Please copy the entries below word for word, leaving out any image.

** Opening Information given block **

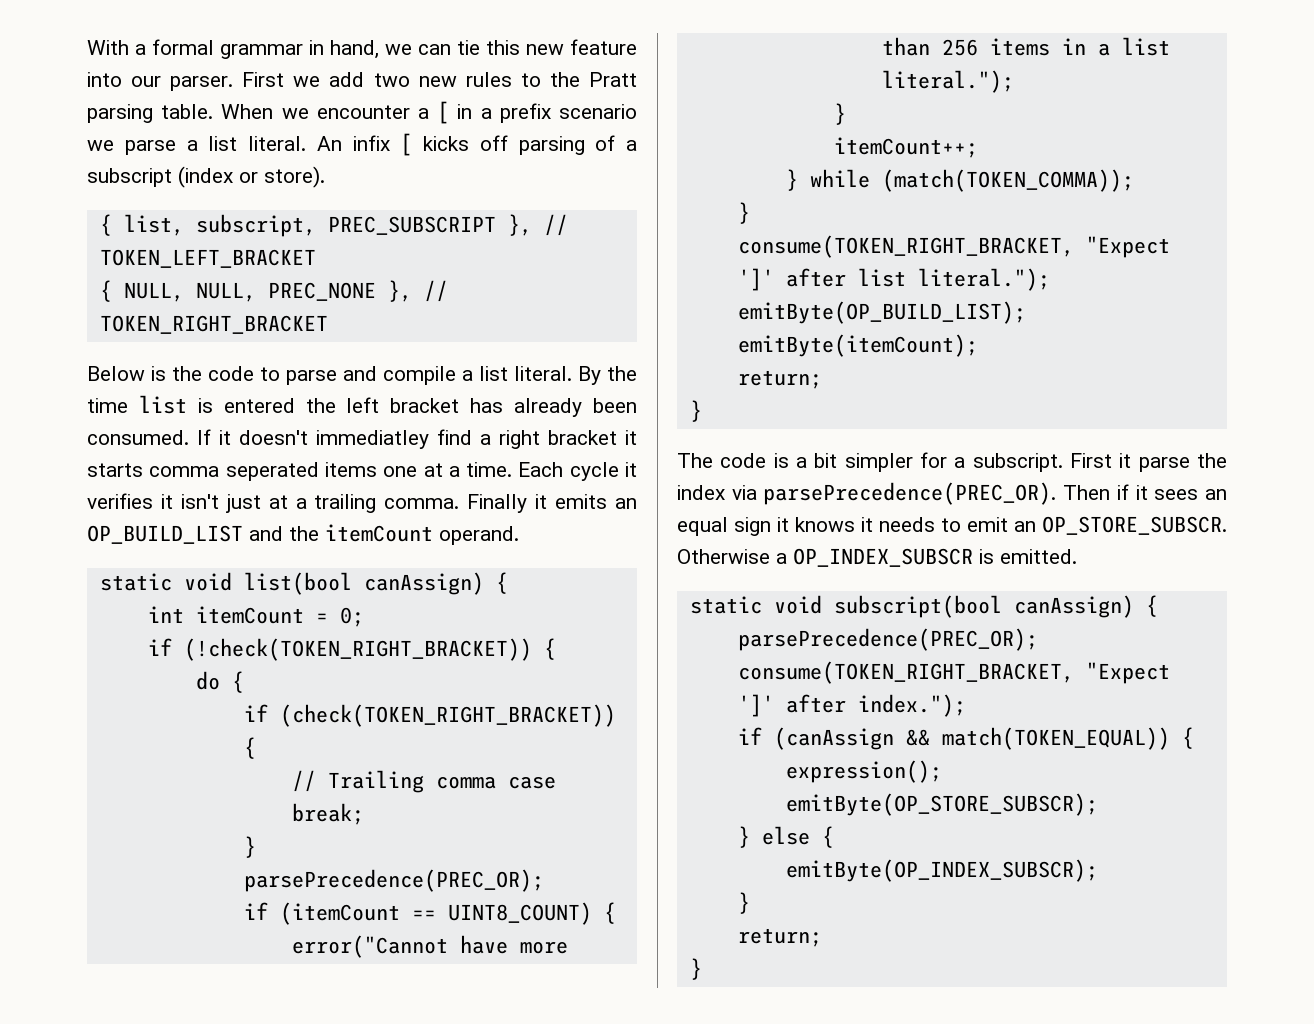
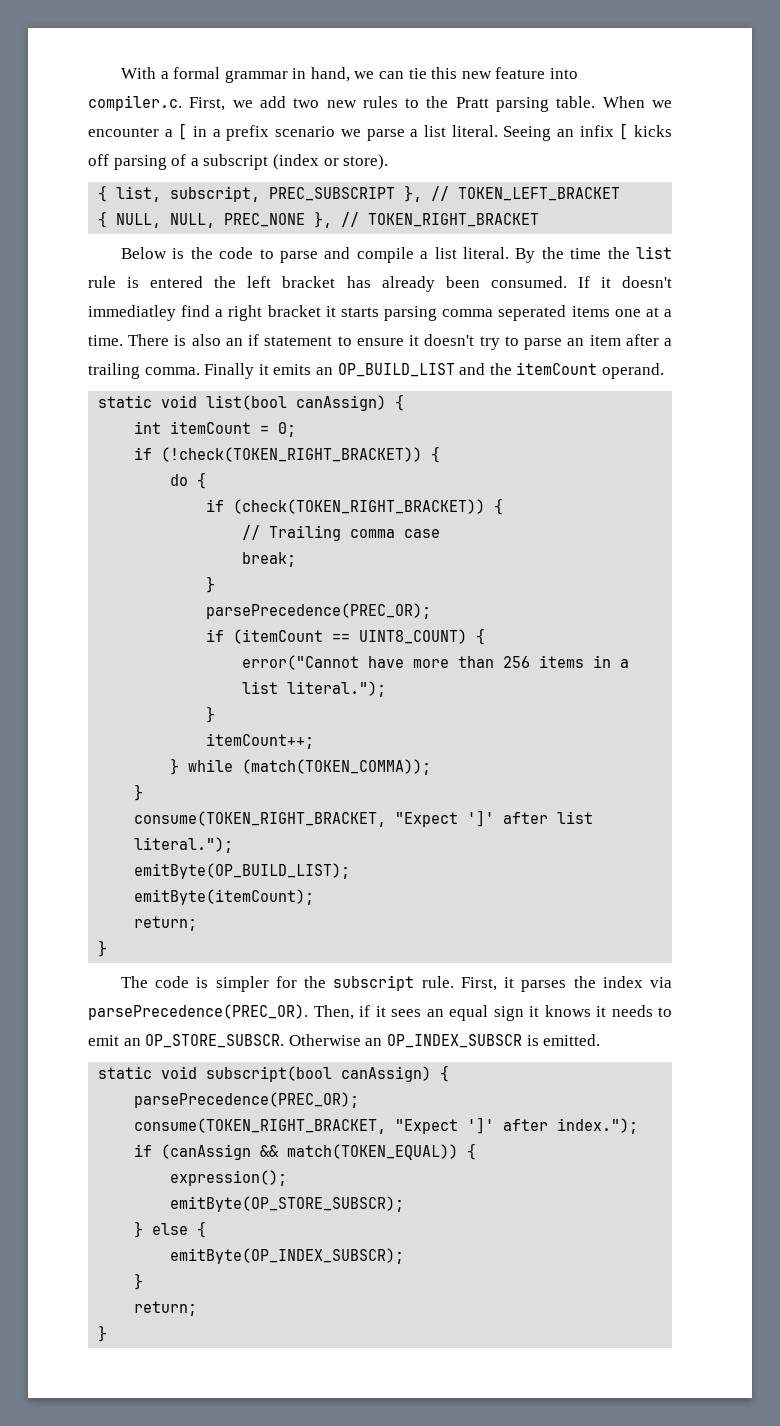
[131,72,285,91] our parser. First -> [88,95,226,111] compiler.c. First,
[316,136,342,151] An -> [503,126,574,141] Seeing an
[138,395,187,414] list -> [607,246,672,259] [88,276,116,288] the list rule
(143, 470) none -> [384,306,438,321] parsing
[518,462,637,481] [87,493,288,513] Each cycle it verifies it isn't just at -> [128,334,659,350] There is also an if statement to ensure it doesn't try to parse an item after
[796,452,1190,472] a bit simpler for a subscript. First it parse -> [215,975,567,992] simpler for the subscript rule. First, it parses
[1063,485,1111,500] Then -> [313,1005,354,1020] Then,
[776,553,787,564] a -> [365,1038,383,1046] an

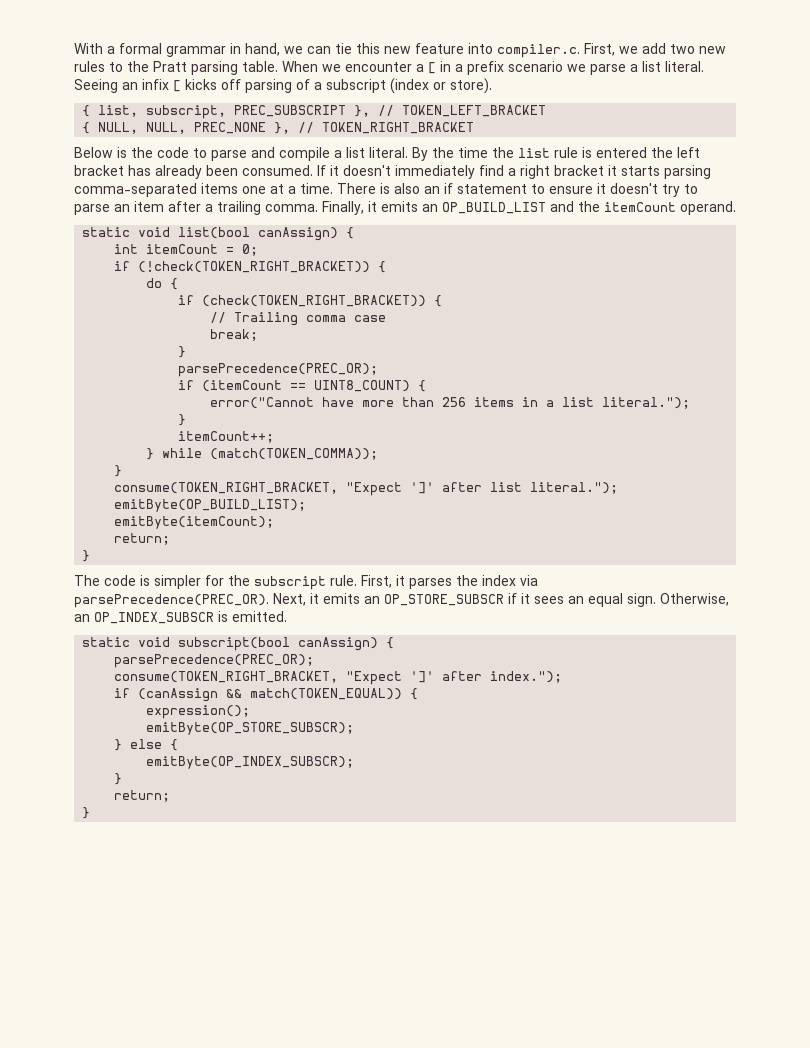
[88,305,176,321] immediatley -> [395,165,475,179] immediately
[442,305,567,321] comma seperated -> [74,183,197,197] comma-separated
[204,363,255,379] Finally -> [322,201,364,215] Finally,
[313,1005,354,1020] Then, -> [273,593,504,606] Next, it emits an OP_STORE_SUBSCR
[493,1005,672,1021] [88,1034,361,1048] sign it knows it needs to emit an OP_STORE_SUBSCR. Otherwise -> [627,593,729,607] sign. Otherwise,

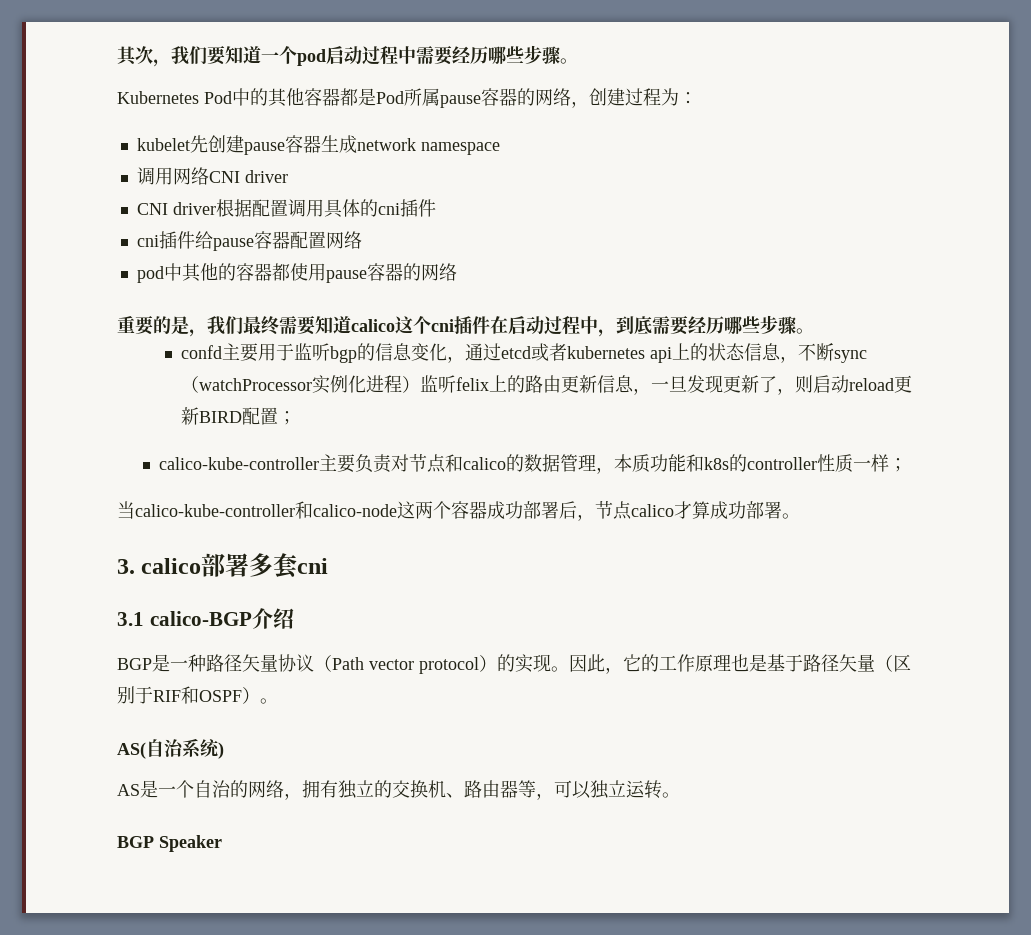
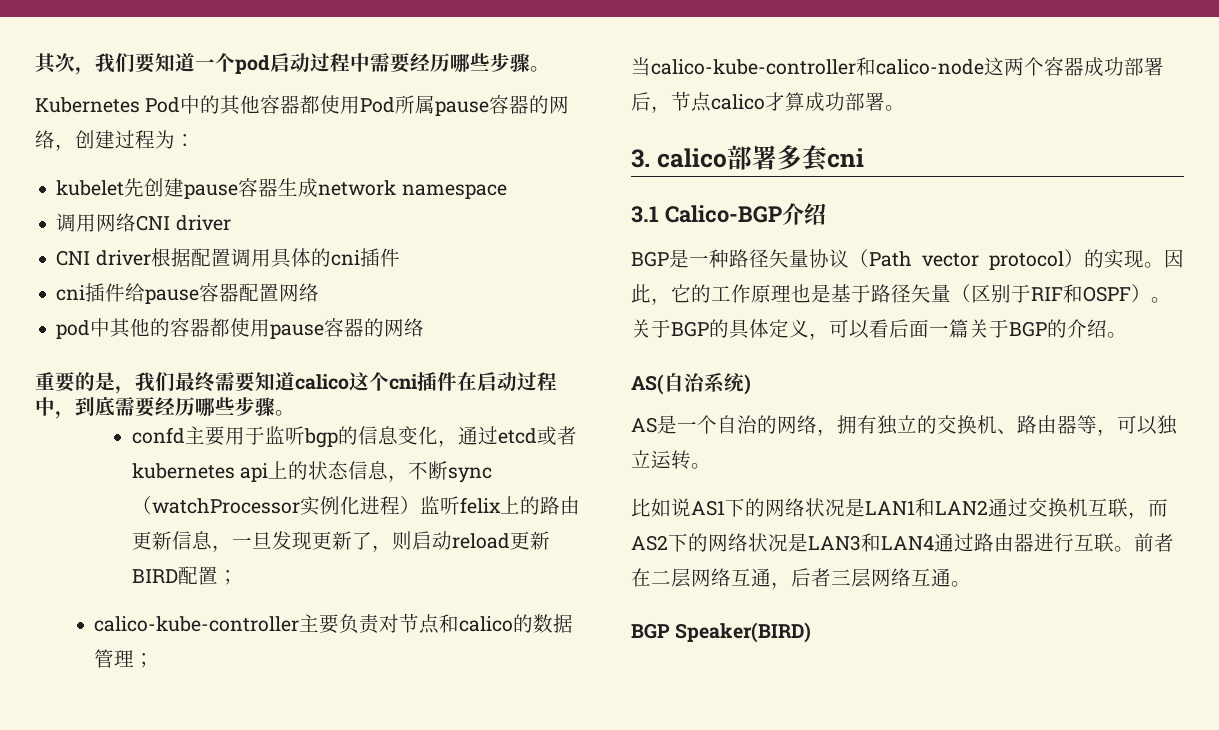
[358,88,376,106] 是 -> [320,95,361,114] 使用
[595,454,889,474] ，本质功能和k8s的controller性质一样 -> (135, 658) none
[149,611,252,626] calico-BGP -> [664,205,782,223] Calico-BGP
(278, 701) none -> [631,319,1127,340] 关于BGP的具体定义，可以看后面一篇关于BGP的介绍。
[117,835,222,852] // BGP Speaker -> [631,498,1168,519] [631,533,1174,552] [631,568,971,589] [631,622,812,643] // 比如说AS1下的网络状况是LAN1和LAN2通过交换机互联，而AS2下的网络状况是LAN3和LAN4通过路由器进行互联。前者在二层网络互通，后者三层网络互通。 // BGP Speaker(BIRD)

** Closing Information given block **

▶ **Solution for this exercise**:
[131,72,285,91] our parser. First -> [88,95,226,111] compiler.c. First,
[316,136,342,151] An -> [503,126,574,141] Seeing an
[138,395,187,414] list -> [607,246,672,259] [88,276,116,288] the list rule
(143, 470) none -> [384,306,438,321] parsing
[518,462,637,481] [87,493,288,513] Each cycle it verifies it isn't just at -> [128,334,659,350] There is also an if statement to ensure it doesn't try to parse an item after
[796,452,1190,472] a bit simpler for a subscript. First it parse -> [215,975,567,992] simpler for the subscript rule. First, it parses
[1063,485,1111,500] Then -> [313,1005,354,1020] Then,
[776,553,787,564] a -> [365,1038,383,1046] an

[88,305,176,321] immediatley -> [395,165,475,179] immediately
[442,305,567,321] comma seperated -> [74,183,197,197] comma-separated
[204,363,255,379] Finally -> [322,201,364,215] Finally,
[313,1005,354,1020] Then, -> [273,593,504,606] Next, it emits an OP_STORE_SUBSCR
[493,1005,672,1021] [88,1034,361,1048] sign it knows it needs to emit an OP_STORE_SUBSCR. Otherwise -> [627,593,729,607] sign. Otherwise,

[358,88,376,106] 是 -> [320,95,361,114] 使用
[595,454,889,474] ，本质功能和k8s的controller性质一样 -> (135, 658) none
[149,611,252,626] calico-BGP -> [664,205,782,223] Calico-BGP
(278, 701) none -> [631,319,1127,340] 关于BGP的具体定义，可以看后面一篇关于BGP的介绍。
[117,835,222,852] // BGP Speaker -> [631,498,1168,519] [631,533,1174,552] [631,568,971,589] [631,622,812,643] // 比如说AS1下的网络状况是LAN1和LAN2通过交换机互联，而AS2下的网络状况是LAN3和LAN4通过路由器进行互联。前者在二层网络互通，后者三层网络互通。 // BGP Speaker(BIRD)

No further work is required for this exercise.